Napoli, controlli in zona “movida”: multati 6 esercizi, denunciati parcheggiatori abusivi

Napoli, controlli in zona “movida”: multati 6 esercizi, denunciati parcheggiatori abusivi

Nel corso delle operazioni sono state anche contestate diverse violazioni al codice della strada


NAPOLI – Ieri, nell’ambito dei servizi predisposti dalla Questura di Napoli nelle aree della “movida”, gli agenti dei Commissariati San Ferdinando e Vomero, i finanzieri del Comando Provinciale di Napoli e personale del servizio autonomo della Polizia Locale del Comune di Napoli, con il supporto del Reparto Prevenzione Crimine, dei Nibbio dell’Ufficio Prevenzione Generale e del Reparto Mobile, hanno effettuato controlli in zona Chiaia e nel quartiere Vomero.
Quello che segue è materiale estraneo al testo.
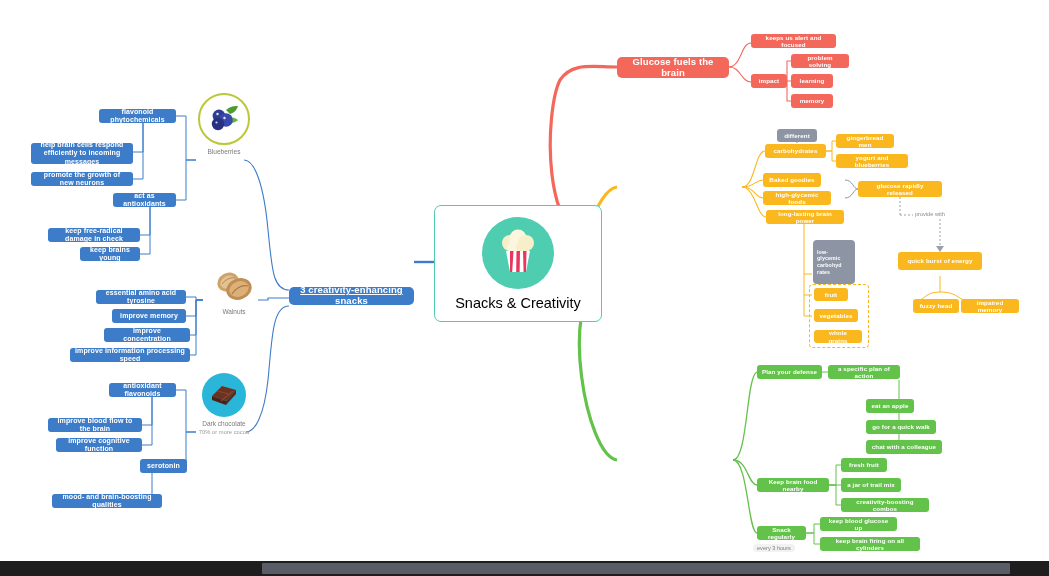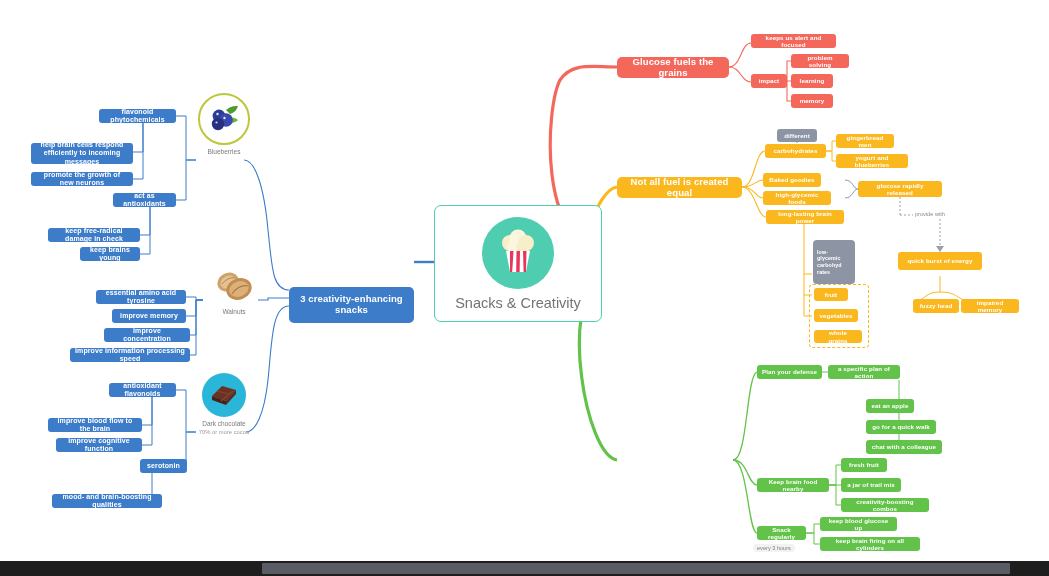"Glucose fuels the grains" div.node { text: grains -> brain }
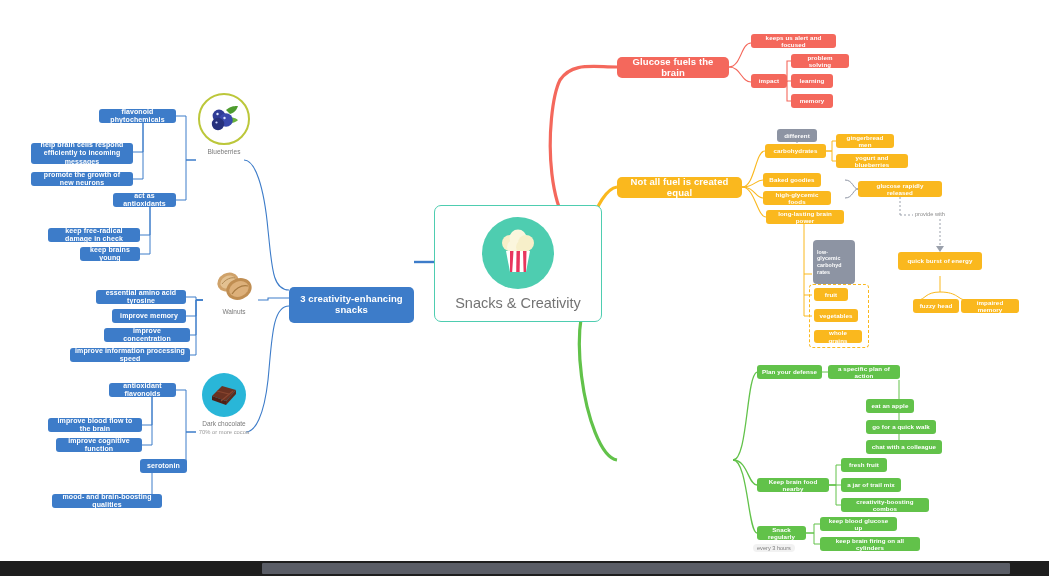"Not all fuel is created" div.node { html: <div>Not all fuel is created equal</div> -> none }
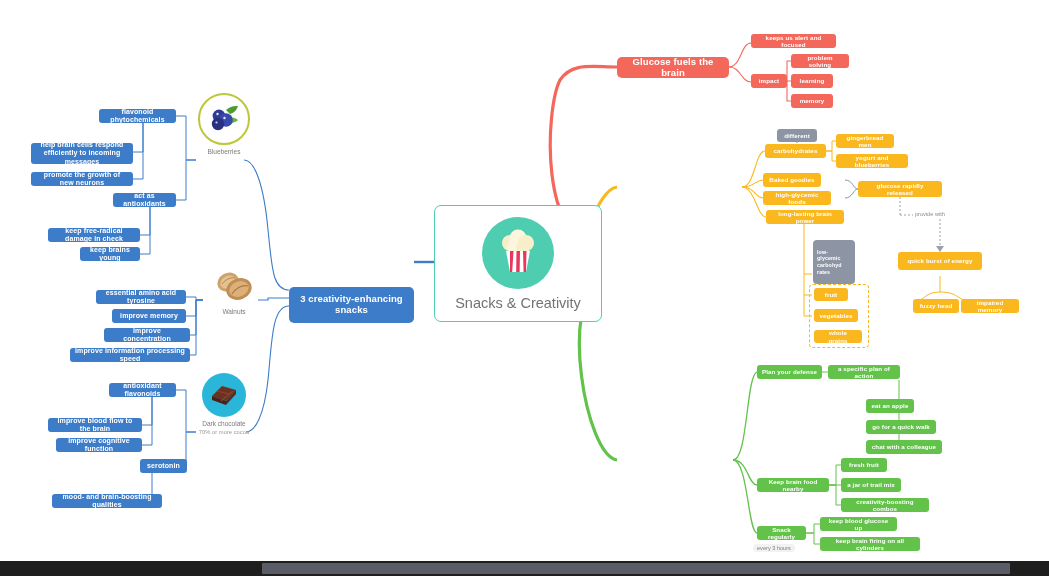"3 creativity-enhancing snacks" div.node { height: 36px -> 18px; text-decoration: none -> underline }
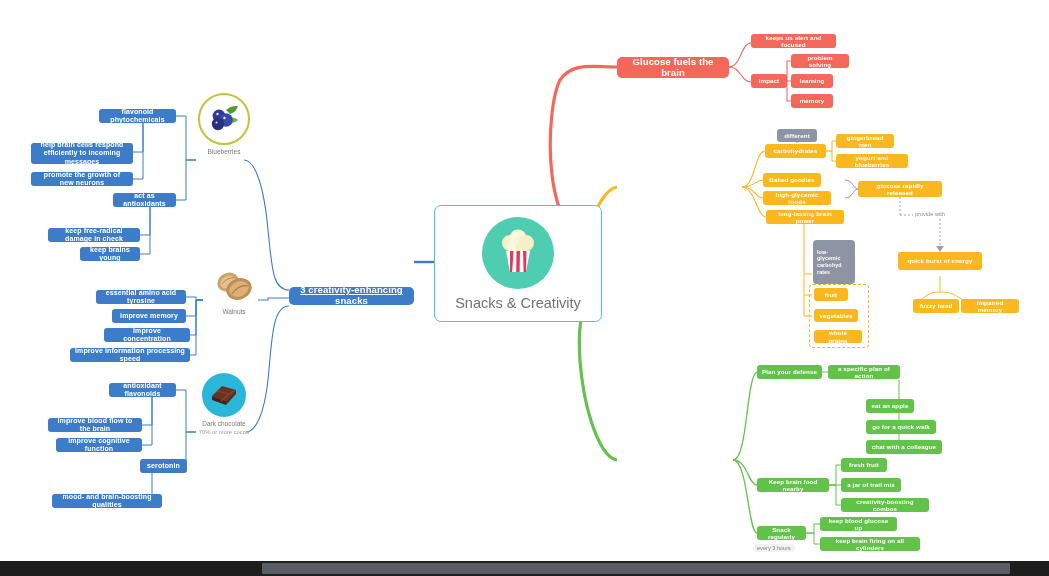"Snacks & Creativity" #center-title { color: #737373 -> #000000 }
Nel corso dell’attività gli operatori nelle vie Chiaia, Riviera di Chiaia, Toledo, Carducci, Generale Orsini e nelle piazze dei Martiri e Trieste e Trento hanno identificato 126 persone, di cui 13 con precedenti di polizia, controllato 9 esercizi commerciali in vicoletto Belledonne a Chiaia dove sono state contestate 6 violazioni dell’ordinanza sindacale poiché gli esercenti sono stati sorpresi a somministrare bevande alcoliche oltre l’orario consentito,  e sono stati altresì sanzionati amministrativamente poiché emettevano musica e suoni all’esterno dei locali in violazione della medesima ordinanza. Inoltre, sono stati controllati 53 veicoli di cui uno sanzionato poiché sorpreso con targa contraffatta e sprovvisto della copertura assicurativa, motivo per il quale il veicolo è stato sottoposto a sequestro amministrativo.
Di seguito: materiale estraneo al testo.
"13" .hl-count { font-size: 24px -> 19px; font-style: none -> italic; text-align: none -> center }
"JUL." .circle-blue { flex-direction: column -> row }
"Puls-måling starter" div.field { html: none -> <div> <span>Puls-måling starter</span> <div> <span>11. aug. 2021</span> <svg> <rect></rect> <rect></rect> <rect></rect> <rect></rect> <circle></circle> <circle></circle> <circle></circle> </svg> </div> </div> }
Quattro persone sono state denunciate poiché sorprese nuovamente ad esercitare l’attività di parcheggiatore abusivo e tre di essi  altresì denunciati anche  per inosservanza agli obblighi del DACUR (divieto di accesso alle aree urbane) cui sono sottoposti.

Infine, gli agenti del Commissariato Vomero hanno effettuato controlli a San Martino, nelle vie Falcone, Scarlatti e Giordano e nelle piazze Vanvitelli, Medaglie D’Oro e Fuga dove hanno identificato 76 persone, di cui 4 con precedenti di polizia, e contestato 16 violazioni del Codice della Strada per divieto di sosta.